Die Geschichte des deutschen Terrors im besetzten Polen läßt sich chronologisch grob in zwei Phasen – von September 1939 bis Ende 1941 und von Anfang 1942 bis zum Ende der Besatzung – unterteilen. Sie unterschieden sich in der Intensität der Gewalt und teilweise in ihrer Zielsetzung. Der deutsche Terror in Polen begann bereits am 1. September. Die Luftwaffe bombardierte von Anfang an nicht nur militärische Anlagen und gegnerische Truppen, sondern auch gezielt zivile Objekte, Städte, Dörfer und Straßen, auf denen Flüchtlingszüge unterwegs waren. Während des Feldzuges beging die Wehrmacht zahlreiche Verbrechen an Kriegsgefangenen und sowohl jüdischen wie auch polnischen Zivilisten. Außer diesen Terrorakten sind systematische Morde durch die Einsatzgruppen zu verzeichnen, die in dem neuen Charakter dieses Krieges begründet waren. Die insgesamt sieben Einsatzgruppen, die sich aus Angehörigen von SD, Sicherheits- und Ordnungspolizei rekrutierten, hatten die Aufgabe, alle „deutschfeindlichen Elemente“ zu bekämpfen. Darunter verstand man die Angehörigen der einheimischen Eliten im weiteren Sinne, d.h. alle politisch und gesellschaftlich aktiven Personen und die Intelligenz, mit einem Wort: die staatstragenden Schichten Polens.

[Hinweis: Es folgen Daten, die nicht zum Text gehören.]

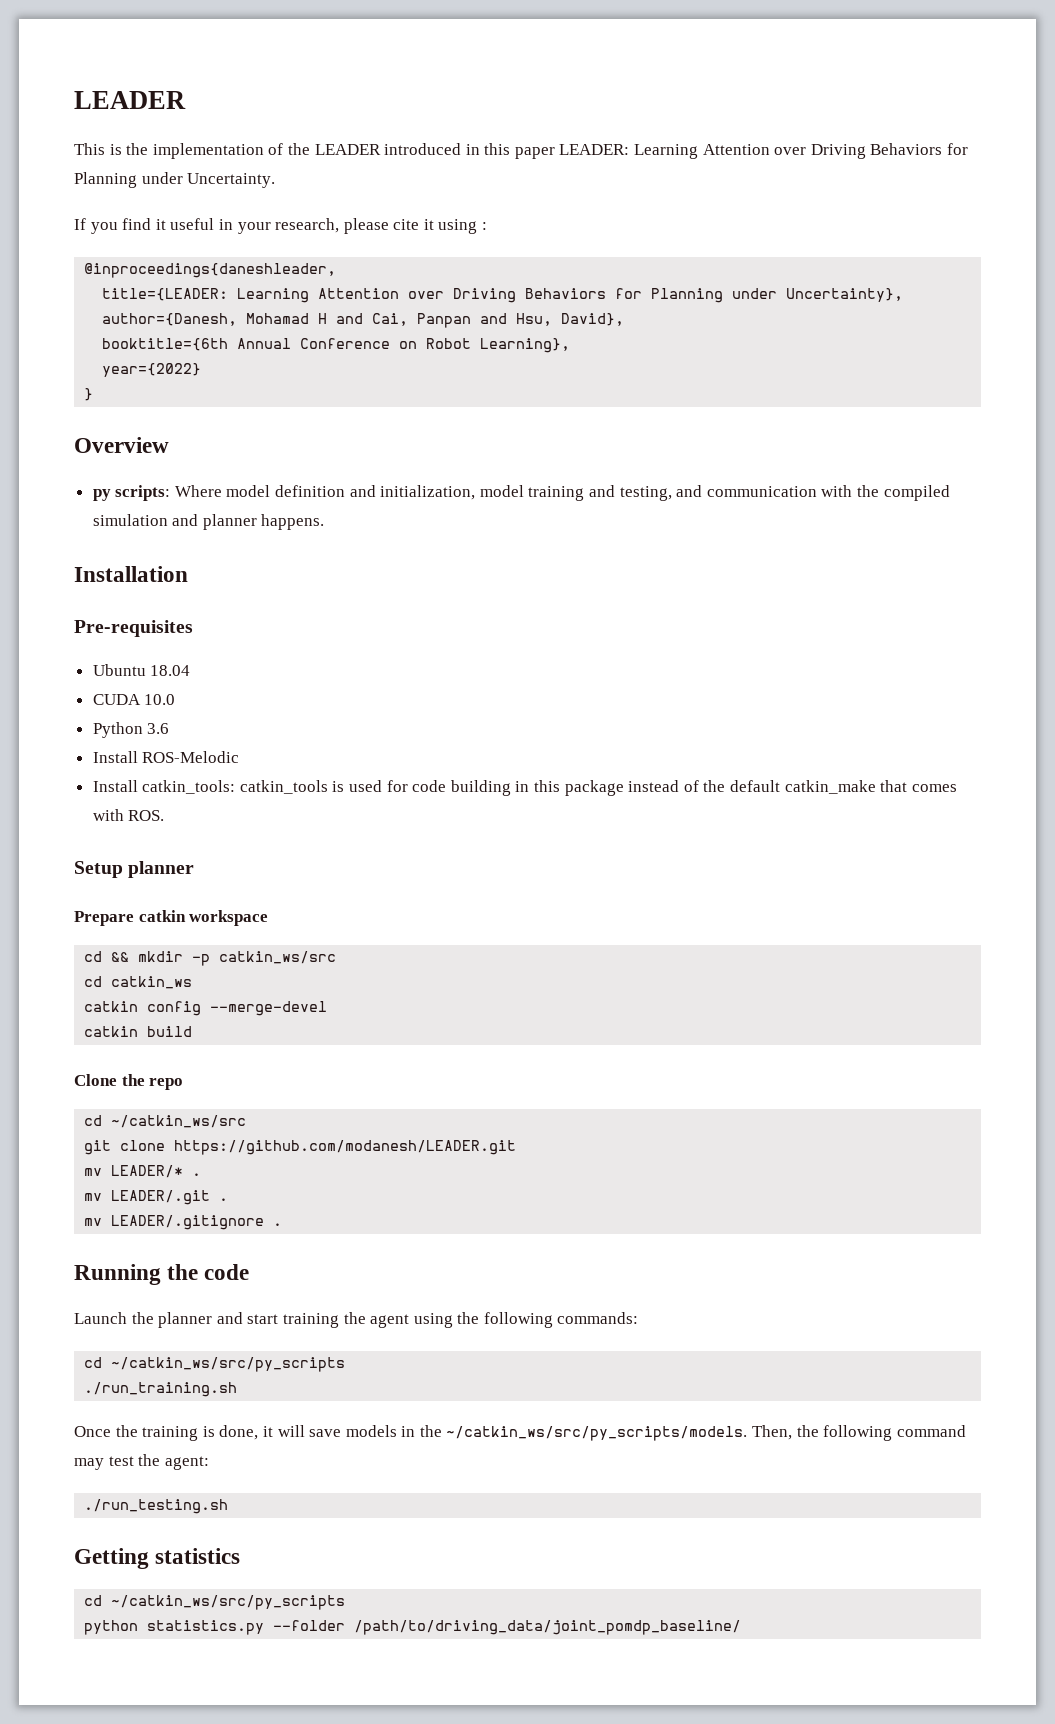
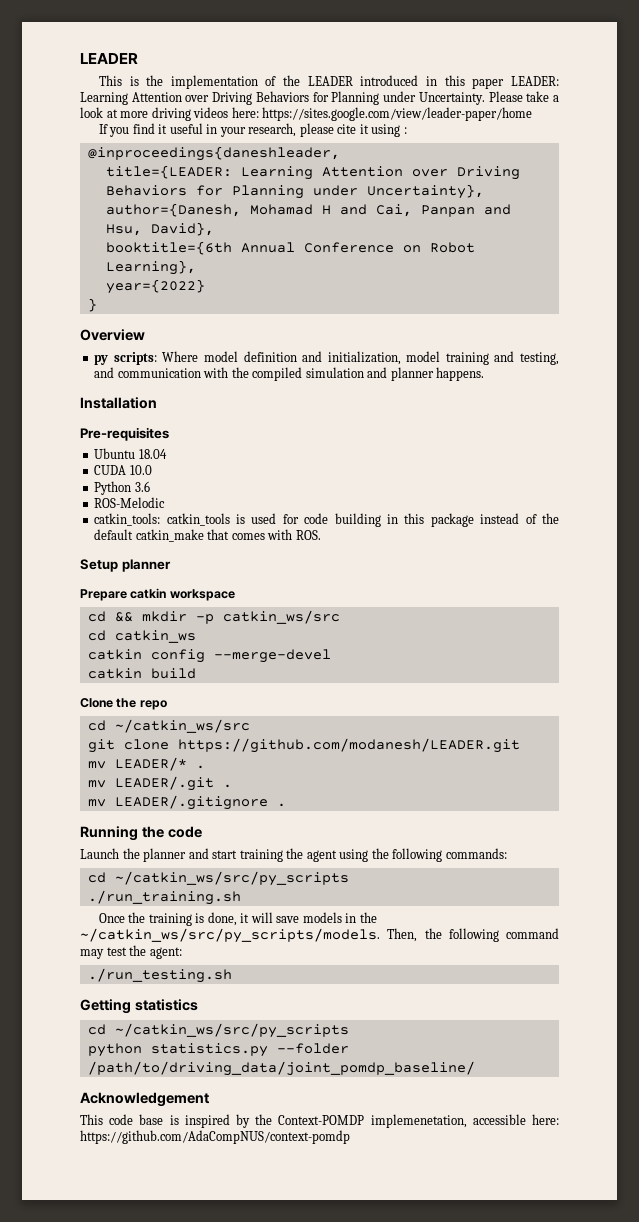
(276, 180) none -> [488,91,559,102] [80,107,533,121] Please take a look at more driving videos here: https://sites.google.com/view/leader-paper/home
[92,751,138,763] Install -> (150, 486) none
[92,780,138,792] Install -> (166, 502) none
(742, 1627) none -> [80,1092,209,1107] [80,1114,559,1128] [80,1130,350,1144] // Acknowledgement // This code base is inspired by the Context-POMDP implemenetation, accessible here: https://github.com/AdaCompNUS/context-pomdp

Die Juden als ethnische Gruppe waren 1939 im allgemeinen noch nicht das erklärte Ziel der systematischen Erschießungen; sie galten ja nicht als Führungselite des polnischen Staates, es sei denn, es handelte sich um polonisierte Juden. Wenn damals Juden ermordet wurden, dann meistens bei pogromartigen Ausschreitungen oder bei sogenannten Vergeltungsaktionen. Schätzungen zufolge fielen in ganz Polen bis zur Jahreswende 1939/40 etwa 7000 Juden der deutschen Gewaltherrschaft zum Opfer.7 Die große Mehrheit der Opfer des deutschen Terrors im Herbst 1939 waren jedoch ethnische Polen. Von dieser Welle waren in erster Linie die westlichen Gebiete betroffen. Allein für Danzig-Westpreußen schätzt man, daß bis Ende des Jahres etwa 30.000 polnische Bürger gewaltsam zu Tode kamen. Im Wartheland geht man von ca. 10.000 Ermordeten bis zum 26. Oktober aus, während in Ostoberschlesien in 58 Massenexekutionen mehr als 1500 Menschen hingerichtet wurden.8 Auf dem Gebiet des späteren GG verlief die erste Terrorwelle bei weitem nicht so blutig wie in den eingegliederten Gebieten. Dort wurden bis Ende 1939 ‚lediglich‘ etwa 5000 Menschen ermordet.9 Diese Erschießungen liefen unter dem Oberbegriff „Intelligenzaktion“ und wurden von den Einsatzgruppen ausgeführt, aus denen im November 1939 der polizeiliche Sicherheitsapparat im GG gebildet wurde.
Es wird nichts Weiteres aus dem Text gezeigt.